In roulette, the en prison rule is an opportunity to recover one's stakes after a spin of zero, provided one's bet was even-odds (i.e. high–low, even–odd, red–black). It is a variant of the la partage rule, in which a player loses only half their even-odds stake if the original spin is a zero, recouping the other half (partage being French for "sharing"). In European casinos, where la partage is customary, the player may be given the option instead to place their original stake en prison ("in prison" in French). The stake is left on the previous bet, and the croupier places a marker on it to show it is en prison. If the bet wins on the next spin, the player's stake is returned; if it loses, it is forfeited. Different casinos adopt different rules for the case where zero comes up a second time: it may be treated as won, lost, la partage or en prison.

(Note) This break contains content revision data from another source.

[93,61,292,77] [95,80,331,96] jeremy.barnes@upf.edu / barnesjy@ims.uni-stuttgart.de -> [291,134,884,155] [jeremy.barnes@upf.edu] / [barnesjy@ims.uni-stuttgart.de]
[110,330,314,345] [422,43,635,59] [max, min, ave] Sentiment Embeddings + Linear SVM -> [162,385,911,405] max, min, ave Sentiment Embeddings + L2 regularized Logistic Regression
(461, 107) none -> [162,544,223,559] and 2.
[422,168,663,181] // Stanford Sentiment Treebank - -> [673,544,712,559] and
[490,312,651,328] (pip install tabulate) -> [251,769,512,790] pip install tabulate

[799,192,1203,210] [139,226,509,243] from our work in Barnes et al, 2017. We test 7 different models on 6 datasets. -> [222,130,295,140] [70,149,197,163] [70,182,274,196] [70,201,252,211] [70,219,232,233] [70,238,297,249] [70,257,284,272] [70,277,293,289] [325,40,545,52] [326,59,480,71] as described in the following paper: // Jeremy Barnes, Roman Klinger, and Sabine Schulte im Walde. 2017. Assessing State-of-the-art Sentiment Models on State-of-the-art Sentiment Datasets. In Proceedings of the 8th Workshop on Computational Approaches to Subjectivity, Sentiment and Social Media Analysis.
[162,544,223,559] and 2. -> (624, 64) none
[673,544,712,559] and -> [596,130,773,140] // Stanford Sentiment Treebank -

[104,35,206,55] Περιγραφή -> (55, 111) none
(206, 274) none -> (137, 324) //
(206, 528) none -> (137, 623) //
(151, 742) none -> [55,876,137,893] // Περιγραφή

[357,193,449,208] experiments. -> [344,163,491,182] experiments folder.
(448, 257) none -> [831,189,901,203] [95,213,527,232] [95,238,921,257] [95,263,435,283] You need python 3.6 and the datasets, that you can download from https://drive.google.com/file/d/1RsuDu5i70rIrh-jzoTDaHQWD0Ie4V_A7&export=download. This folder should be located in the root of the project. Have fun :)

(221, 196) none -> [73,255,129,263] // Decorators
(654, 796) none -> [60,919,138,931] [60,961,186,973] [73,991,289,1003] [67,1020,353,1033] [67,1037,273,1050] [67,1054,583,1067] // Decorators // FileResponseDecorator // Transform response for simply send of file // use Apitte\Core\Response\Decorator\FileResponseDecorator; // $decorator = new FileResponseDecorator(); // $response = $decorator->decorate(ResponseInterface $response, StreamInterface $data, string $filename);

The 'La Partage' version of Roulette is more favorable towards the player when compared to the standard American and European Roulette Games. It has a payout percentage of 98.65%, which means the house edge is 1.35%, but this is only the case when the player is betting on a two-sided outside bet.

Most Casinos in the United States do not use la partage or en prison rules; an even-odds stake loses if zero is rolled. Those that do include these Las Vegas Casinos: The Bellagio, MGM Grand, The Mirage, The Rio and The Wynn.

At some casinos, there is a further twist to the En Prison rule: a "second spin zero" rule. If the ball lands in the zero again (so twice in a row), the bet remains "en prison".